Idealism is the idea that order in the universe is not inherent but immanent.

That means that when patterns appear in our world, they occur from similar configurations of interaction of interconnected forces, like gravity plus energy transfer creating waves in our oceans.

Although that seems simple and obvious, it’s profound. On one hand it means there is no definitive intent behind the world; on the other, it means that all of it fits a design of vast complexity and that these patterns will always be with us, and we will eternally either adapt to them or suffer the consequences.

This sense of order emerging from life, as if the chaos of reality causes enough interactions that similar patterns become “beneficial” to the actors involved, much as how people flock to malls when there are coupons, directly contradicts both our old dualistic ideals and the relativistic ideals that replaced them.

The mystery has to do with a class of common events that can occur in full view, and share one key feature. In them, chaos inexplicably leads to greater regularity, or synchrony.

In certain experiments, “When you introduce disorder… the chaos that was present before disappears and there is order,” said Sebastian F. Brandt, a physics graduate student at Washington University in St. Louis.

World Science

In a dualistic view, some perfect pattern — heaven, or more recently, human wisdom — sets an ideal and life follows it.

In a relativistic view, parts of reality react to each other in predictable forms based on what each needs or seeks.

In an idealistic worldview, patterns emerge because matter, energy and thought are structured similarly, and the boundaries and tendencies of the information-demands of their structure determine probable patterns of outcome.

In other words, idealism explains order rising from chaos as being the result of all matter being shaped by the same patterns, and therefore, tending toward those patterns. Dualism and relativism have to rely on an absolute standard in which a tangible purpose, motivation or function is assigned to each actor.

But nature keeps surprising us, especially when we look hard at science and realize that our experience is shaped by our physical world, and not by the mathematical realities that may be out of our reach but nonetheless influence us:

There’s beauty in the world of condensed matter physics, if you know where to look.

Physicist Alan Tennant found it in the transitions between quantum states of cobalt ions cooled to temperatures near absolute zero and then subjected to high magnetic fields.

“At the exact point where you change from one state to another, that’s where you get the really important stuff,” he says.

“The quantum aspect of the system provides a kind of a simplification, and extra layer of order that you wouldn’t expect,” says Tennant

In fact, as they report in the journal Science, the order Tennant and his colleagues found was a kind of symmetry known as E8.

The point here, as Tennant says, is that in the weird quantum world, under certain precise conditions, an order in nature emerges that was previously unknown.

NPR

The idea that the properties of matter derive from information and pattern rather than inherent tendencies of matter upsets both the dualistic and relativistic worldviews. Interesting, these are more recent inventions — from 5,000 to 20,000 years ago, the ancient Hindus wrote about relativity in a way that suggested idealism.

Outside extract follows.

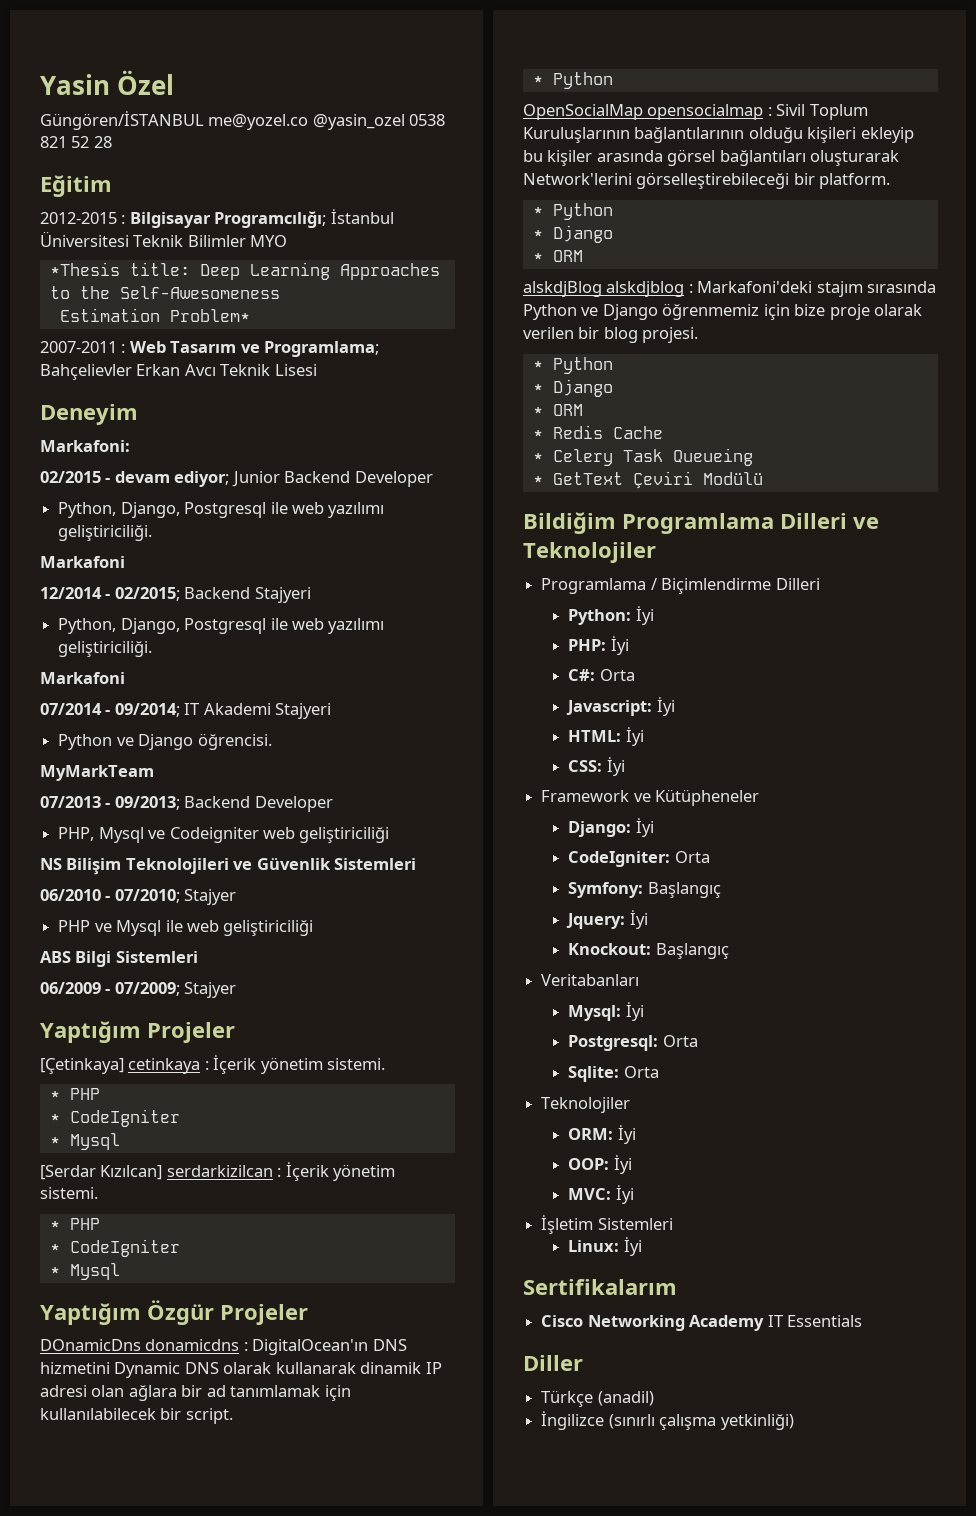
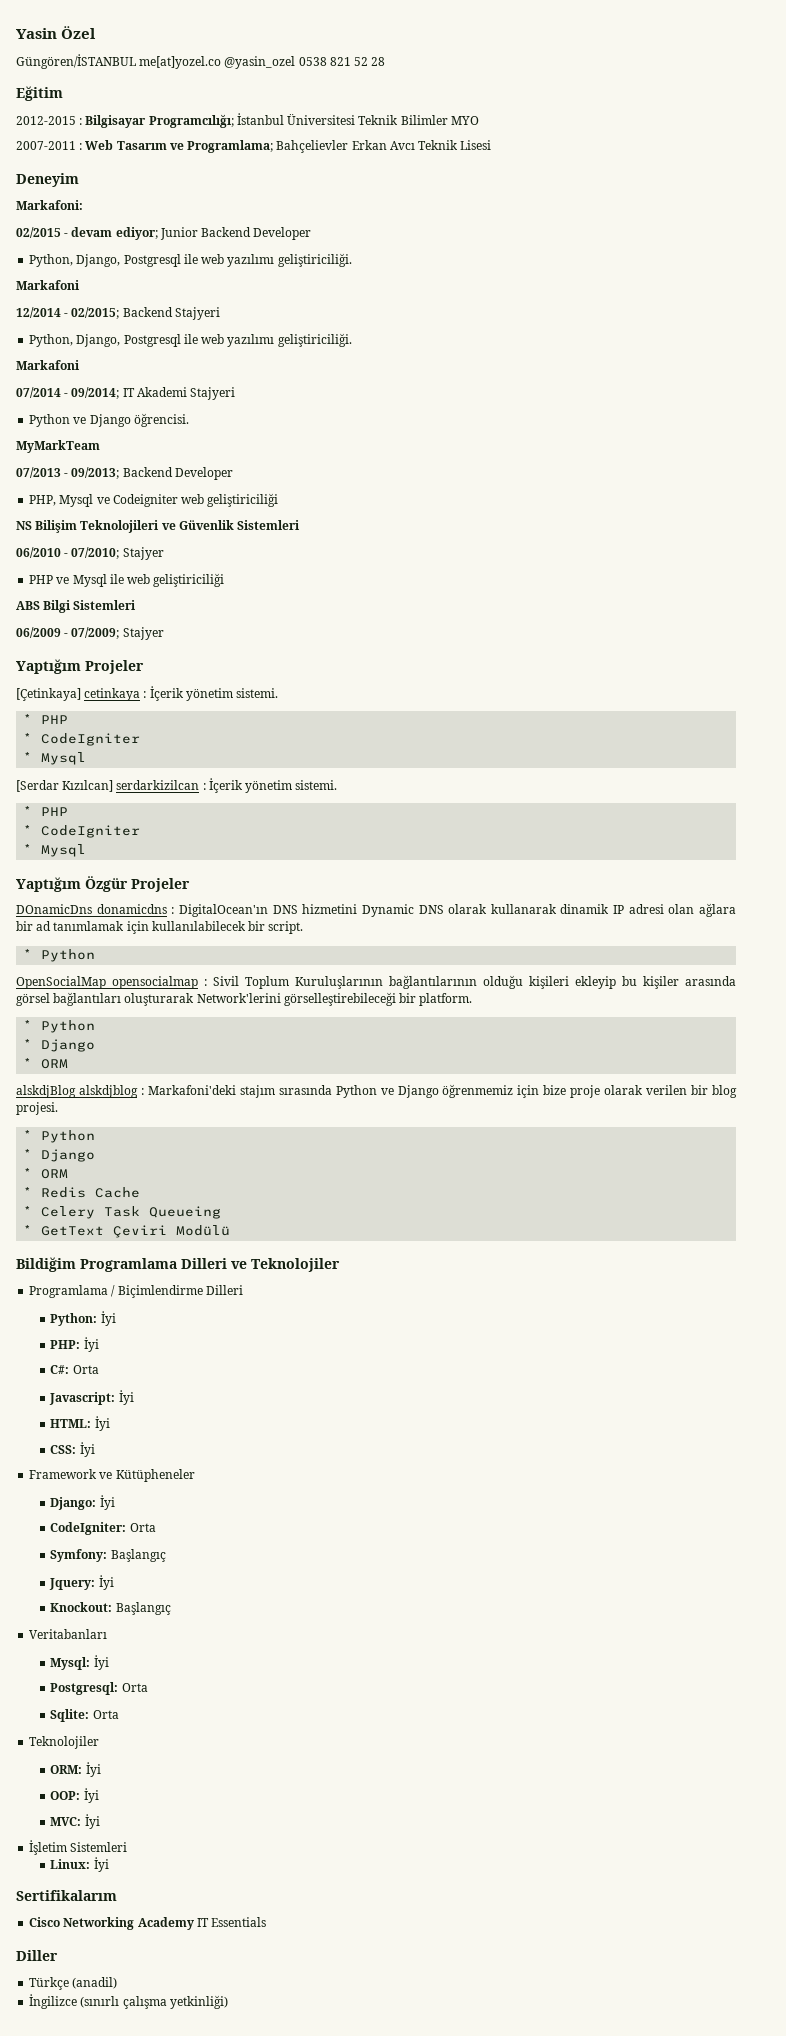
[208,114,309,130] me@yozel.co -> [139,56,222,69] me[at]yozel.co
[49,262,440,280] [49,286,280,299] [59,308,250,322] // *Thesis title: Deep Learning Approaches to the Self-Awesomeness // Estimation Problem* -> (479, 120) none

Now, as we stagger back from humanism (the idea that human reason defines reality) and materialism (the idea that matter defines reality), we’re starting to rediscover the world of emergent patterns — and realize that contrary to dualism, they suggest no centralized control, but that also contrary to relativism, they suggest an order that does not change when we alter place, time or material.

Researchers from the Helmholtz-Zentrum Berlin für Materialien und Energie (HZB), in cooperation with colleagues from Oxford and Bristol Universities, as well as the Rutherford Appleton Laboratory, UK, have for the first time observed a nanoscale symmetry hidden in solid state matter. They have measured the signatures of a symmetry showing the same attributes as the golden ratio famous from art and architecture. The research team is publishing these findings in Science on the 8. January.

On the atomic scale particles do not behave as we know it in the macro-atomic world. New properties emerge which are the result of an effect known as the Heisenberg’s Uncertainty Principle. In order to study these nanoscale quantum effects the researchers have focused on the magnetic material cobalt niobate. It consists of linked magnetic atoms, which form chains just like a very thin bar magnet, but only one atom wide and are a useful model for describing ferromagnetism on the nanoscale in solid state matter.

Helmholtz Association of German Research Centres

The article above is another take on the previous research, but one which better explains the relationship between informational order, beauty, mathematics and the physical world which we experience from a human perspective.

It’s food for thought as we approach life itself. To know that the world is not a subset of our thoughts, and that matter does not have inherent tendencies, but the interaction of forces creates familiar (and repeatable) patterns — this should make us want to apply the scientific method in a new way, and think beyond the divine order of dualism and blank slate theory of relativism equally.